Depreciation, Depletion and Amortization. Depreciation, depletion and amortization expense increased $12.2 million, or 32%, to $50.3 million for the year ended December 31, 2011 compared to $38.1 million for the year ended December 31, 2010. The oil and gas properties depreciation, depletion and amortization rate per equivalent unit of production was $1.88 per Mcfe for both the years ended December 31, 2011 and 2010. The increase in the depreciation, depletion and amortization expense is due to the increase in production during 2011.

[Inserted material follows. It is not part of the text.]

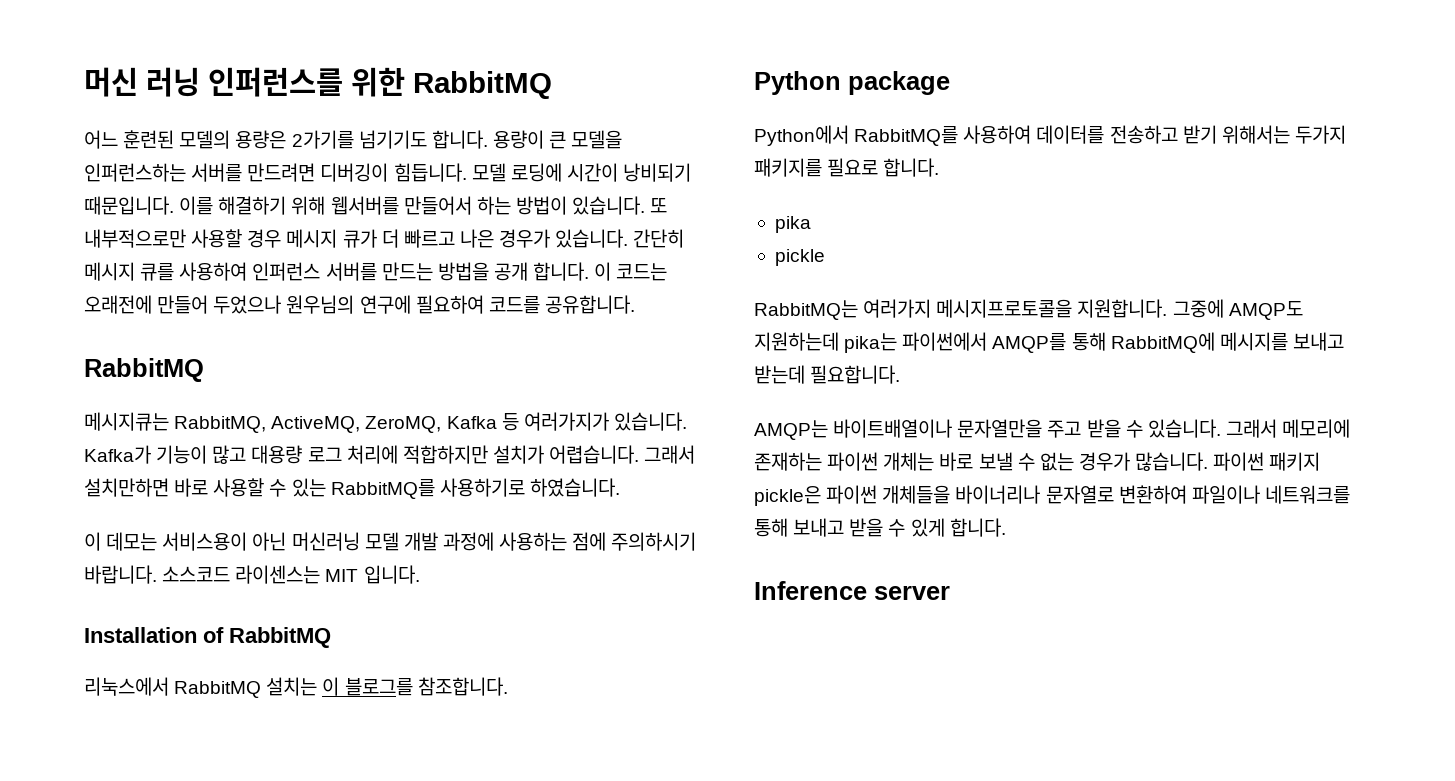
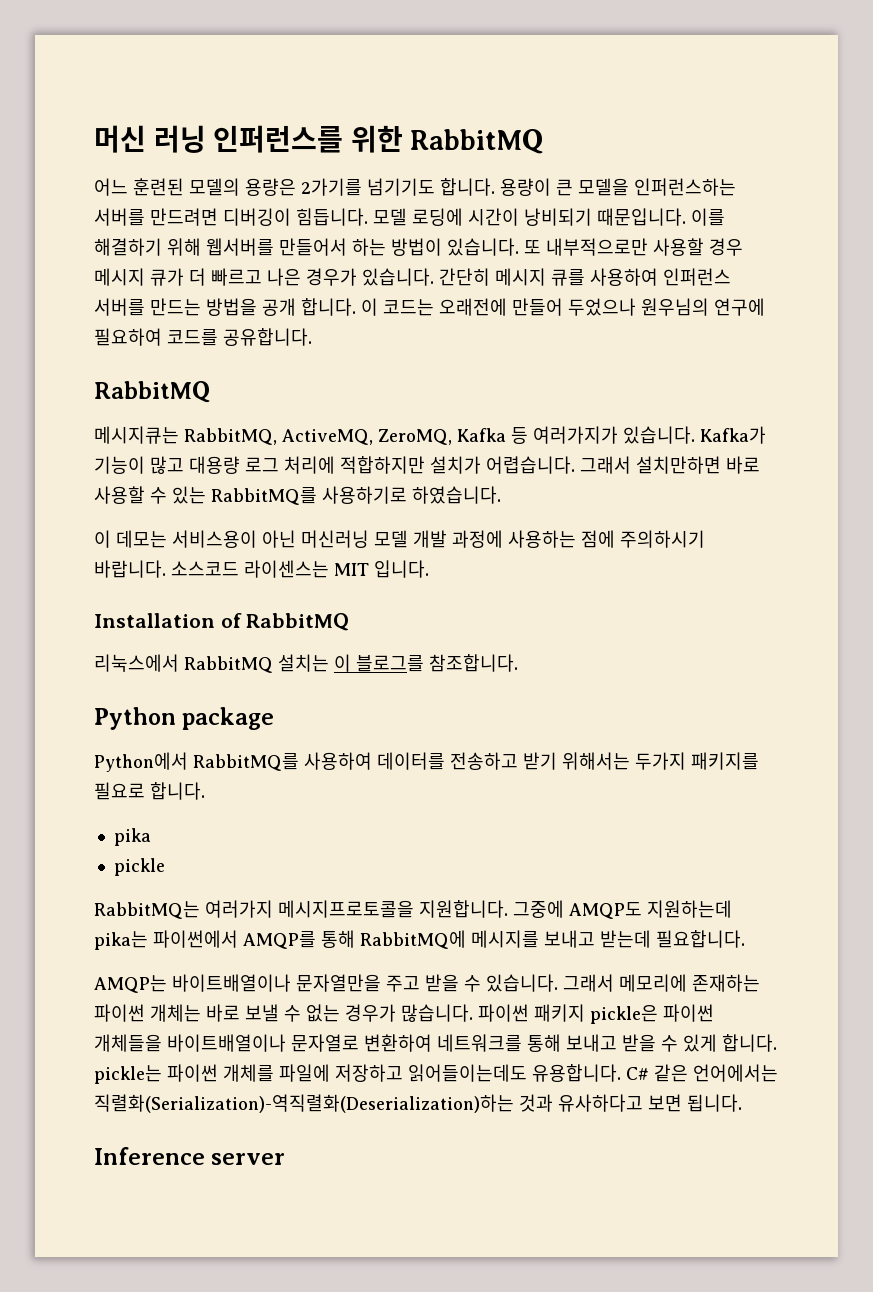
[955,485,1041,504] 바이너리나 -> [167,1034,286,1052] 바이트배열이나
[1191,485,1260,504] 파일이나 -> (432, 1043) none
(1006, 527) none -> [94,1064,778,1084] [94,1094,742,1113] pickle는 파이썬 개체를 파일에 저장하고 읽어들이는데도 유용합니다. C# 같은 언어에서는 직렬화(Serialization)-역직렬화(Deserialization)하는 것과 유사하다고 보면 됩니다.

Impairment of oil and natural gas properties. For the $205.8 million non-cash impairment charge recorded in the year ended 2011, $196.4 million of the charge was related to the impairment of oil and gas properties subject to the full cost ceiling test and $9.3 million was related to a change in value of assets held for sale. The primary factors impacting the full cost method ceiling test are expenditures added to the full cost pool, reserve levels, value of cash flow hedges and natural gas and oil prices, and their associated impact on the present value of estimated future net revenues. Any excess of the net book value is generally written off as an expense. Revisions to estimates of natural gas and oil reserves and/or an increase or decrease in prices can have a material impact on the present value of estimated future net revenues. Natural gas represents 96% of the Company's total proved reserves, and as a result, a decrease in natural gas prices can significantly impact the Company's ceiling test. During the year ended December 31, 2011, the 12-month average of the first day of the month natural gas price decreased 6% from $4.38 per MMbtu at December 31, 2010 to $4.12 per MMbtu at December 31, 2011. Of the $196.4 million related to the impairment of oil and gas properties, $121.4 million resulted from the net book value of oil and gas properties exceeding the net present value of future net revenues, $52.3 million related to the monetization of the cash flow hedges that were used in the full cost ceiling test and $22.7 million related to the acquisition cost of East Texas and North Louisiana undeveloped acreage outside of our primary development area being subject to the full cost method ceiling test. Approximately $9.3 million of the $205.8 million impairment charge was related to impairment on the Company's three drilling rigs and other inventory and equipment, previously classified in assets held for sale. The impairment on these assets was based on the sales price of the rigs sold in 2011.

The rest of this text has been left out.